_Input for this task_.
───

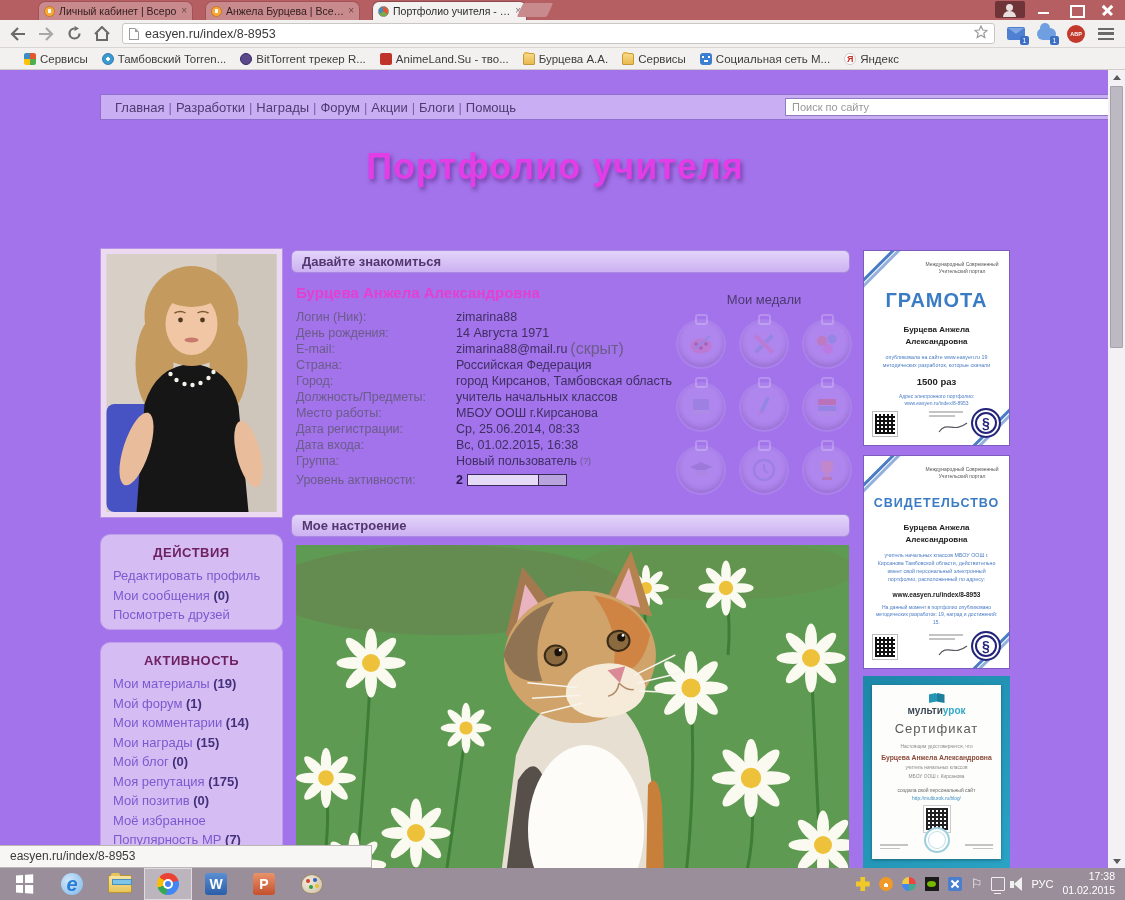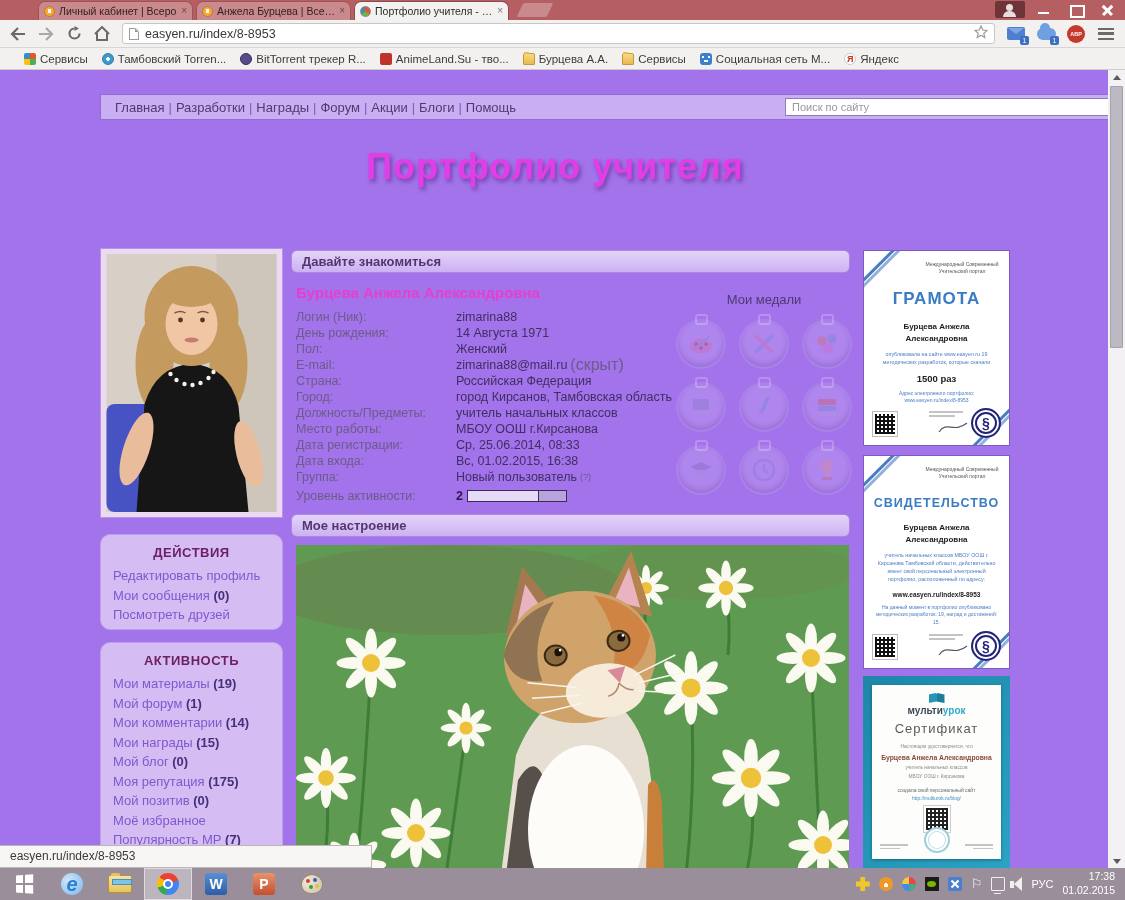"Личный кабинет | Всеро" .tab { margin-right: 3px -> 12px }
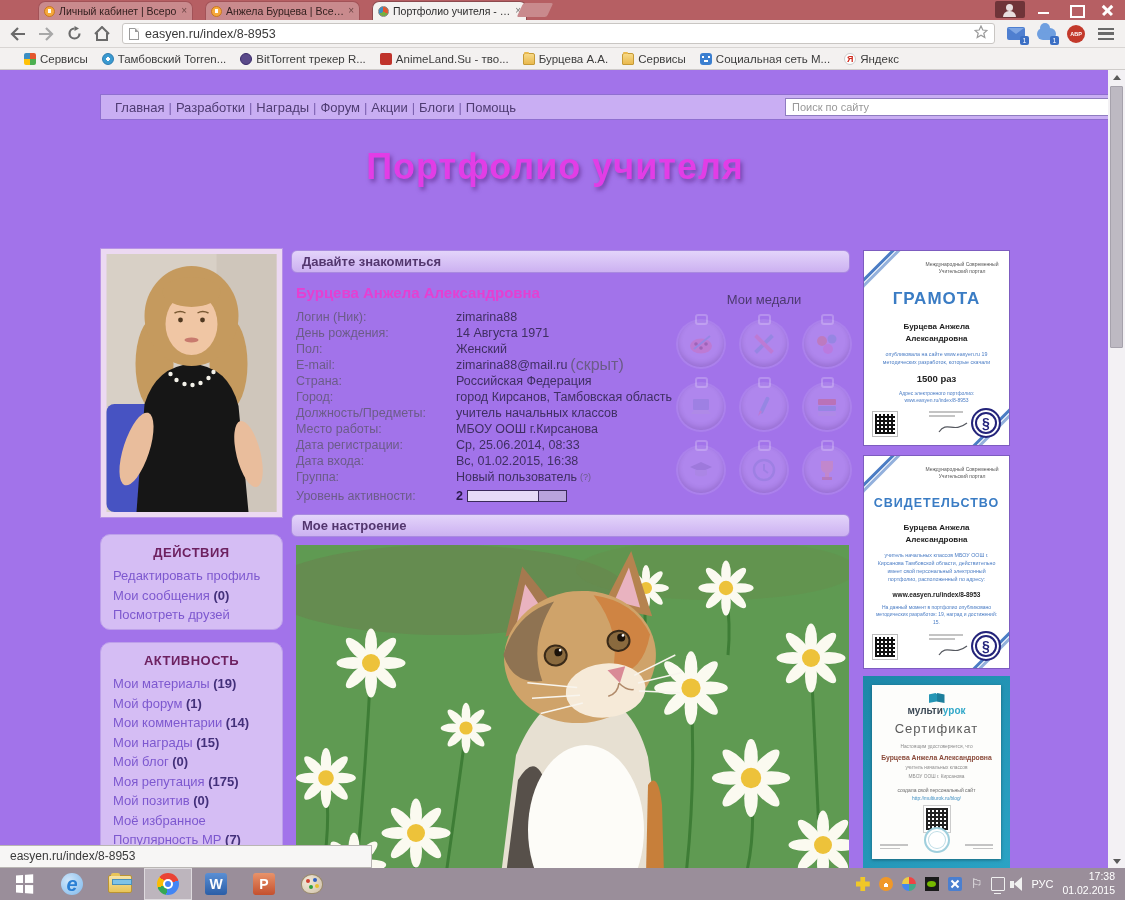"ГРАМОТА" .cert1 .cert-title { font-size: 17px -> 20px }
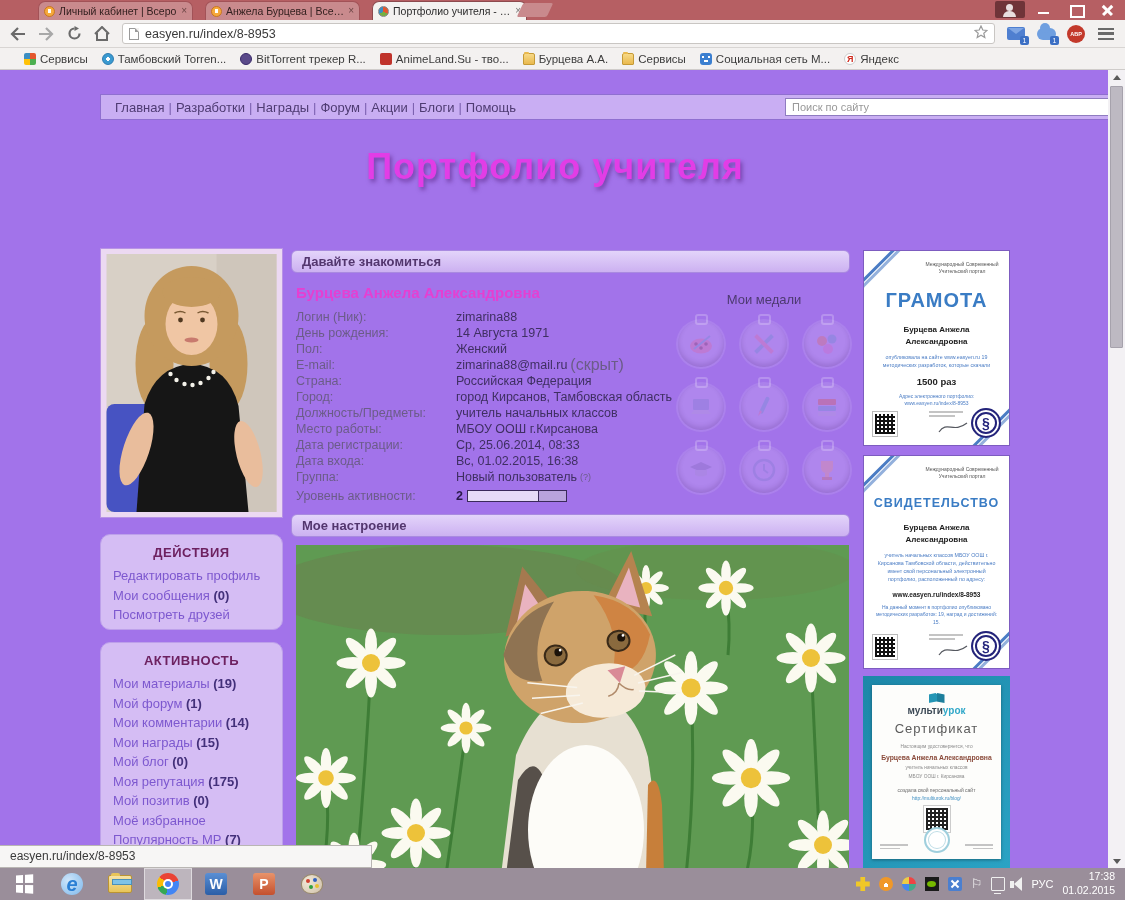"Пол:" div.prow { html: <div> <span>Пол:</span> <span>Женский</span> </div> -> none }
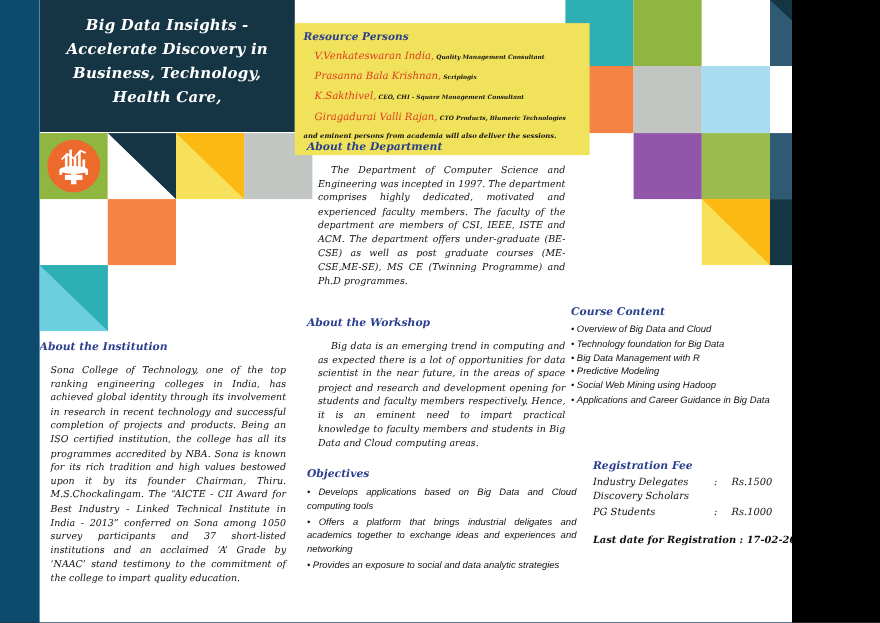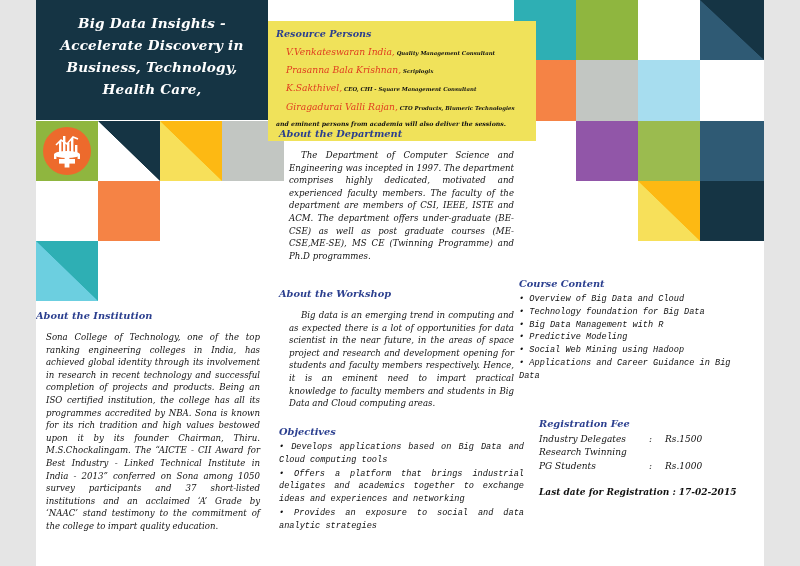"Big Data Insights -" #poster { background: #e5e5e5 -> #0c4a6e; width: 800px -> 720px }
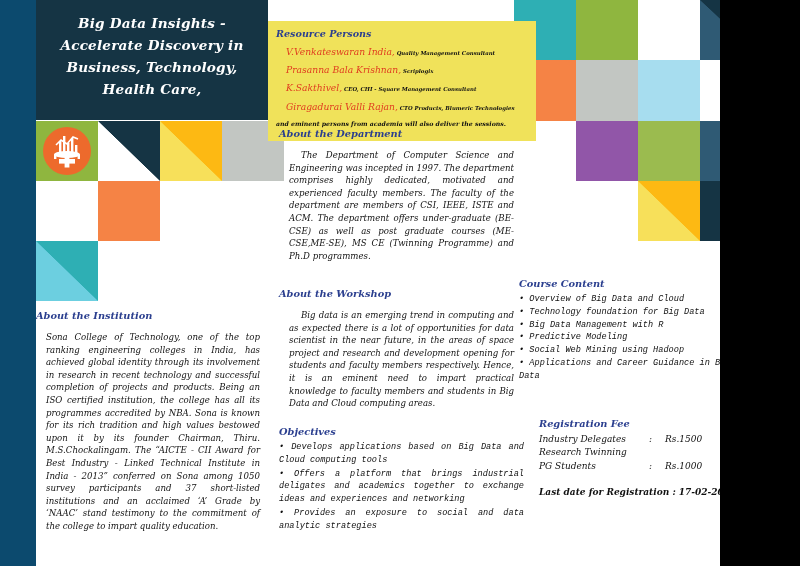"Overview of Big Data and" .bullets li { font-family: Liberation Mono, monospace -> Liberation Sans, sans-serif }
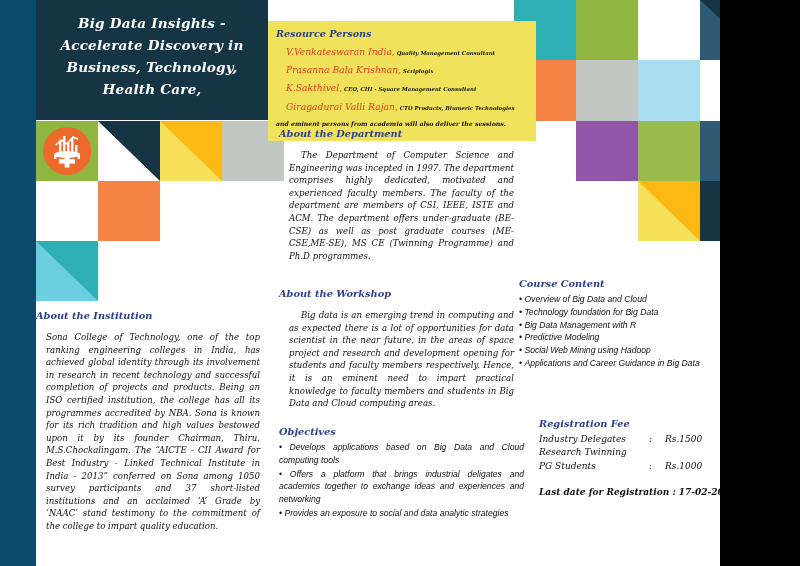"Research Twinning" td.fee-c1 { text: Research Twinning -> Discovery Scholars }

───

_Problem to solve_.
From the line that contains "of Big Data" through the last line of the listing, copy each line exactly; both end lines stay in, and pictures stay out.

_Exercise solution_.
"Overview of Big Data and" .bullets li { font-family: Liberation Mono, monospace -> Liberation Sans, sans-serif }
"Research Twinning" td.fee-c1 { text: Research Twinning -> Discovery Scholars }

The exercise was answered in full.